Prairie Club revises operations entering second year
Tuesday, June 7, 2011
Paul Schock is one of the most accomplished amateur golfers in South Dakota history. But when it comes to The Prairie Club, the ambitious golf resort project that he developed in the Sandhills of north-central Nebraska, Schock acknowledges that he needed a mulligan.
The Valentine, Neb., resort, which just celebrated its one-year anniversary, has some stunning assets, including two distinctive 18-hole courses, a short course, and an elegant lodge near the rim of the Snake River Canyon. Schock and his staff, however, quickly learned last year how difficult it is to run a high-end resort, particularly in a remote location.
“We really stumbled at times with our operations,” Schock said. “One of the strengths of The Prairie Club is that it’s a long way away. But trying to run a five-star resort in such a remote area is really hard. Hiring the right people has been really hard.”
Schock and some of his senior staff tried last year to manage the property from their offices in Sioux Falls, S.D., a four-hour drive from Valentine. That experience convinced him that he needed stronger onsite management. John Harbison, who had been the general manager of two Florida clubs over the past decade, was hired to fill that same role at The Prairie Club. The new head professional is Patrick Kilbride, who previously held that same title at Indian Creek Golf Club in Omaha.
WR Restaurants, a Sioux Falls company best known in the Midwest for its Minervas chain of upscale restaurants, now manages the property in conjunction with Regency Hotel Management Co., another Sioux Falls-based firm. The new management addressed a number of operational issues, especially food service.
“It seemed last year they had some particular challenges with food and beverage,” said Paul Van Bockern, the CEO of WR Restaurants.
Along with speeding up food delivery and hiring a new chef, WR Restaurants closed a retail shop on the lodge’s upper level and consolidated those operations in the pro shop on the lower level. That created new meeting space for about 50 people upstairs.

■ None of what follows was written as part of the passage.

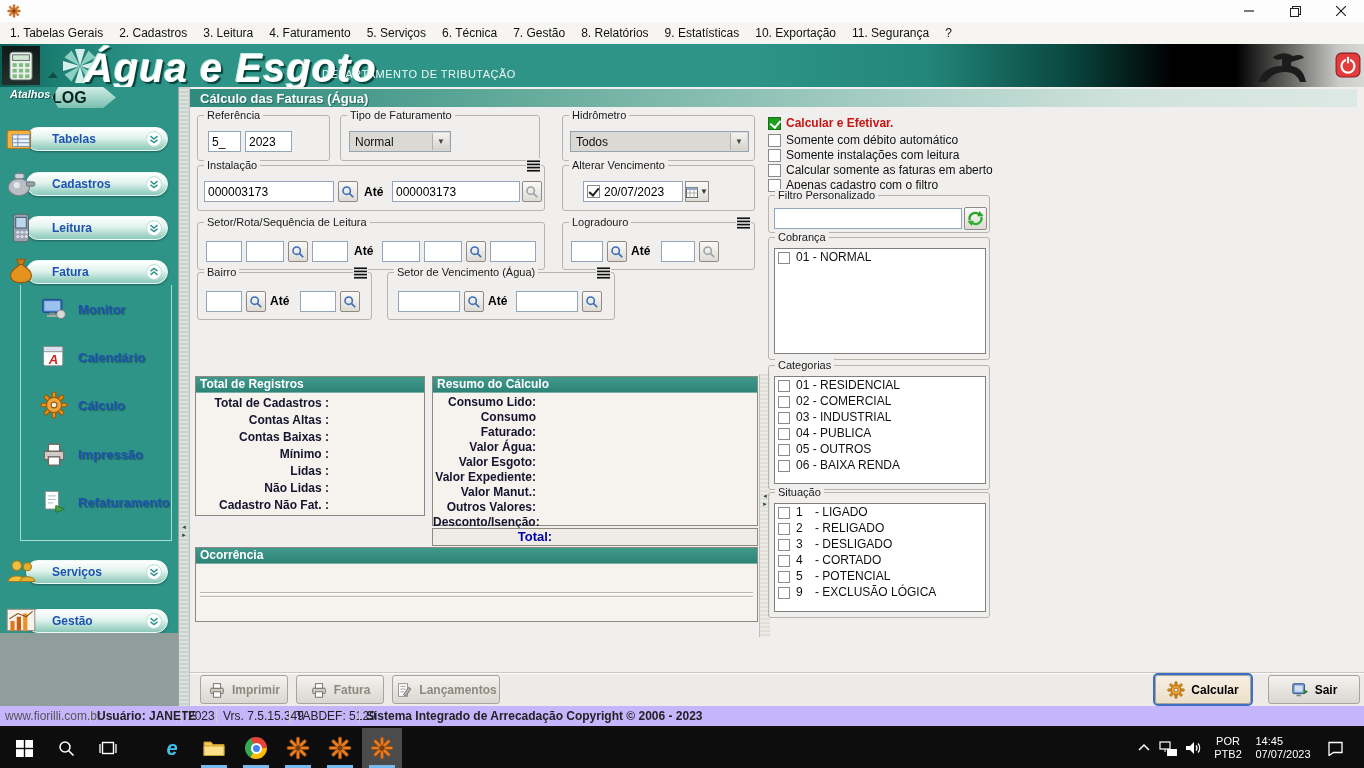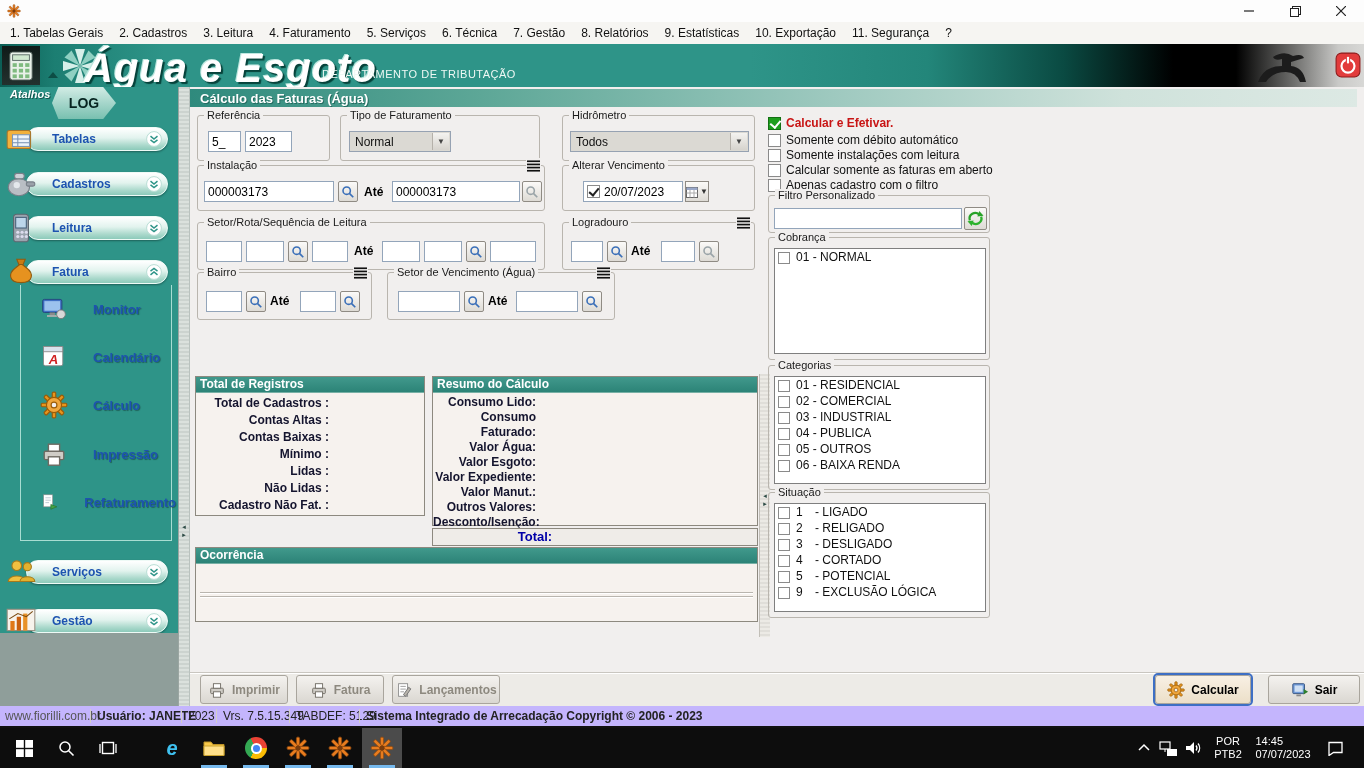"LOG" .logbadge { font-size: 14px -> 16px; height: 32px -> 21px; justify-content: center -> flex-start }
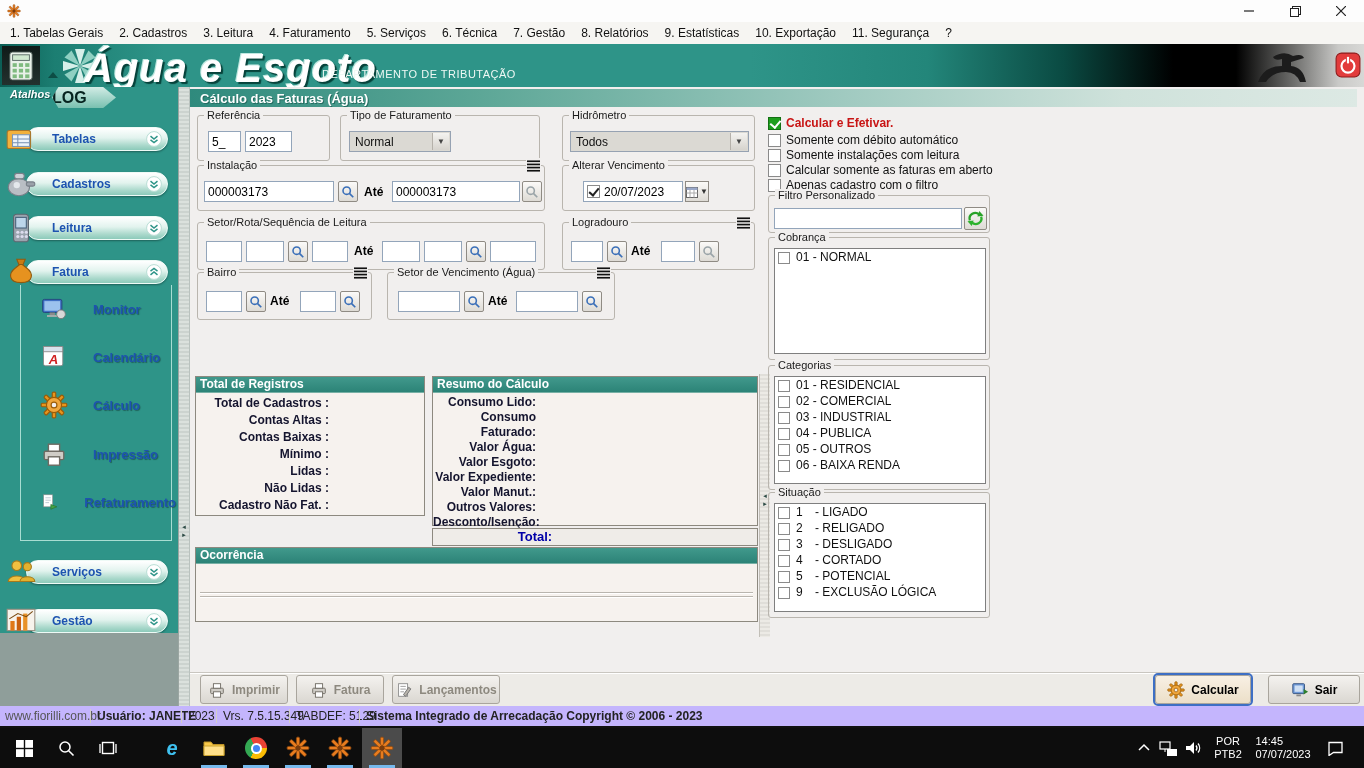"Monitor" .ssub { gap: 25px -> 10px }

Caddiemaster was brought in to help guests navigate the Dunes and Pines courses. And the course architects – Tom Lehman on the Dunes and Graham Marsh on the Pines – have been making minor tweaks. Schock said those include Marsh softening some greens, while Lehman is making the Dunes’ fifth hole more driveable and turning the 18th into a dogleg.
The club is about to open three new two-story, eight-bedroom cabins along the canyon rim. Van Bockern’s goal is to run The Prairie Club at an occupancy rate of 60-70 percent this year. Schock said more than 3,000 room-nights already have been booked for this year.
The Prairie Club has about 250 members, and Van Bockern hopes to attract 75 new members this year. Schock is anxious to get started on construction of a third 18-hole layout, Old School, which will be a Gil Hanse-Geoff Schackelford collaboration. Van Bockern said his goal is to sell 500 memberships before starting that project.